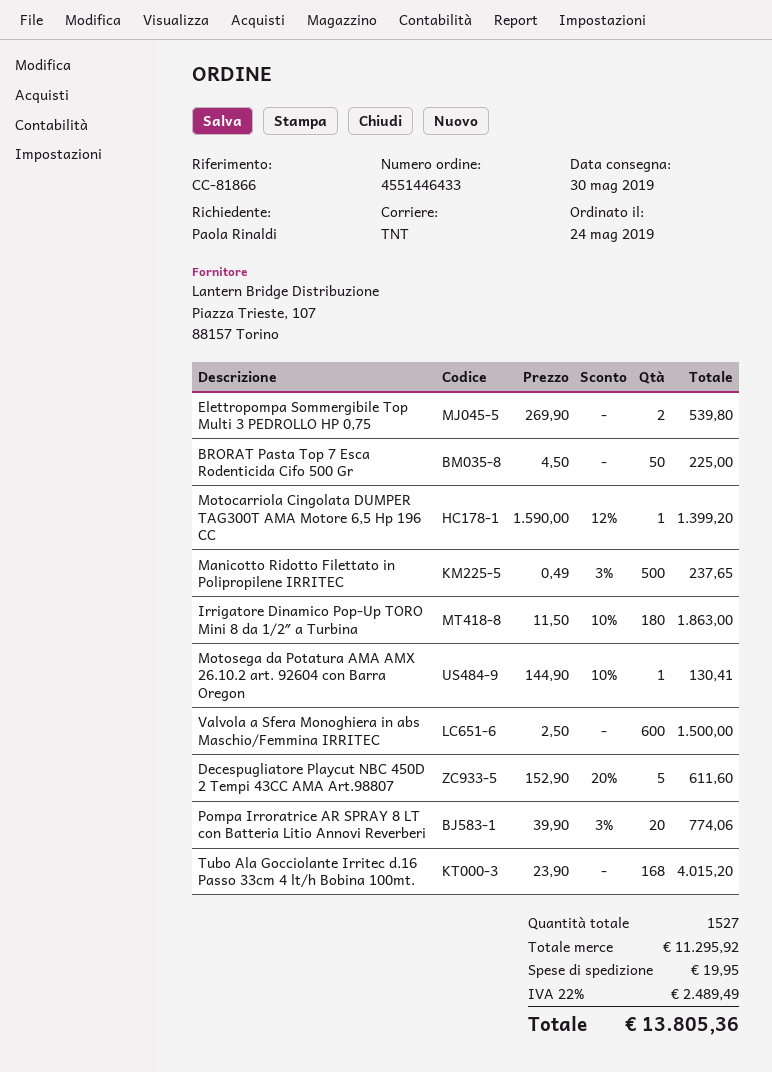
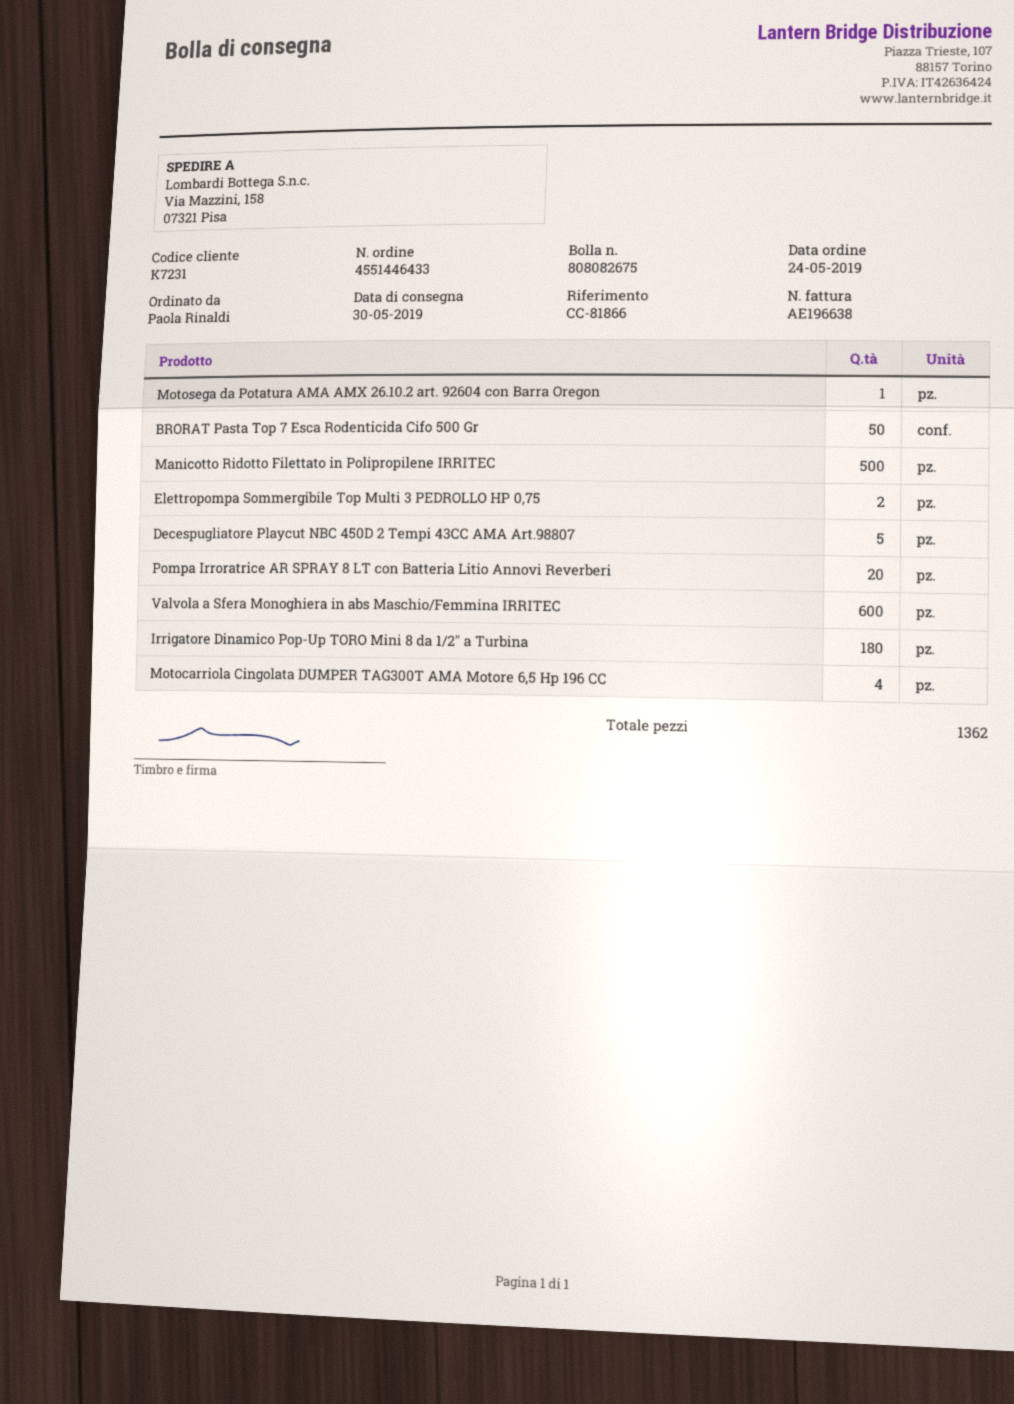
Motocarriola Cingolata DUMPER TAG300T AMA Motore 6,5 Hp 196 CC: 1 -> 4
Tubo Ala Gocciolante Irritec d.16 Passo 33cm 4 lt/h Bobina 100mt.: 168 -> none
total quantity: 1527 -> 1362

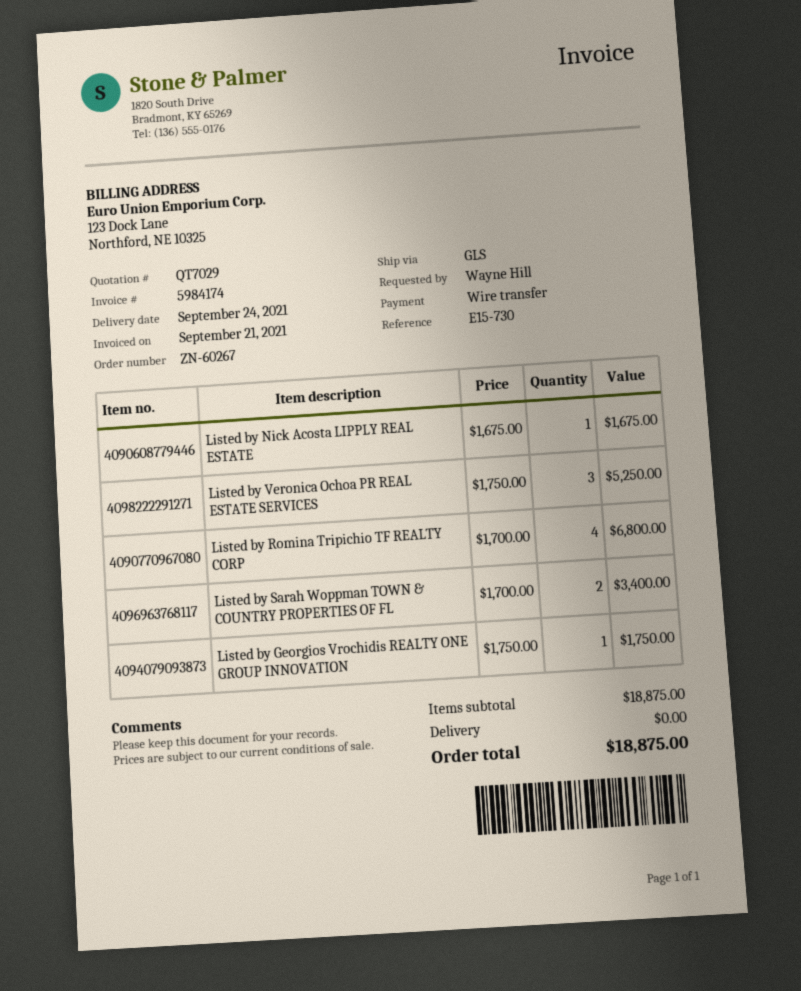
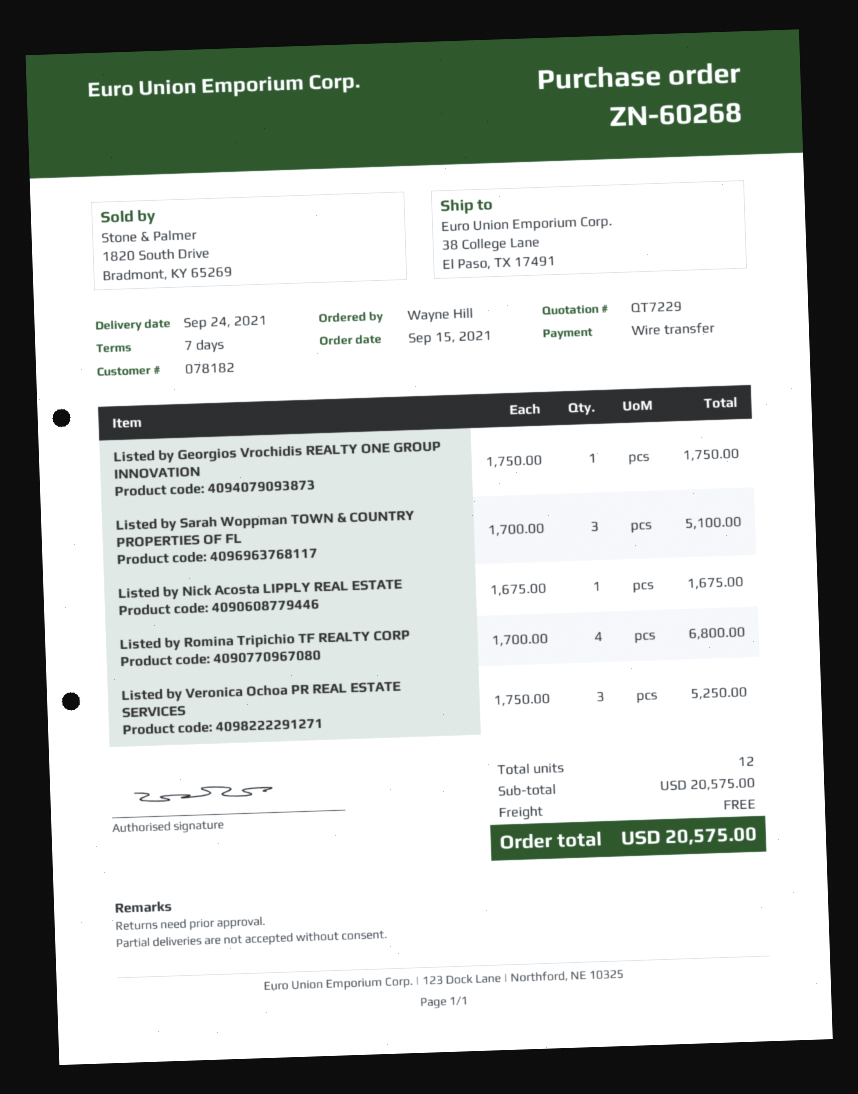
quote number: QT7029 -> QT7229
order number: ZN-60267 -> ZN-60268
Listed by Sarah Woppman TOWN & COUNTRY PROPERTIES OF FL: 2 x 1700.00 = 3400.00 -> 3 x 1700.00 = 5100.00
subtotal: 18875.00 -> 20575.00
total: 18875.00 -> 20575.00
···
What this task involves:
In the listing above, retype exactly, and only, the lines from the one containing "Tubo Ala Gocciolante" through the last line, both included. Omit the pictures.

Answer to the exercise:
Tubo Ala Gocciolante Irritec d.16 Passo 33cm 4 lt/h Bobina 100mt.: 168 -> none
total quantity: 1527 -> 1362

quote number: QT7029 -> QT7229
order number: ZN-60267 -> ZN-60268
Listed by Sarah Woppman TOWN & COUNTRY PROPERTIES OF FL: 2 x 1700.00 = 3400.00 -> 3 x 1700.00 = 5100.00
subtotal: 18875.00 -> 20575.00
total: 18875.00 -> 20575.00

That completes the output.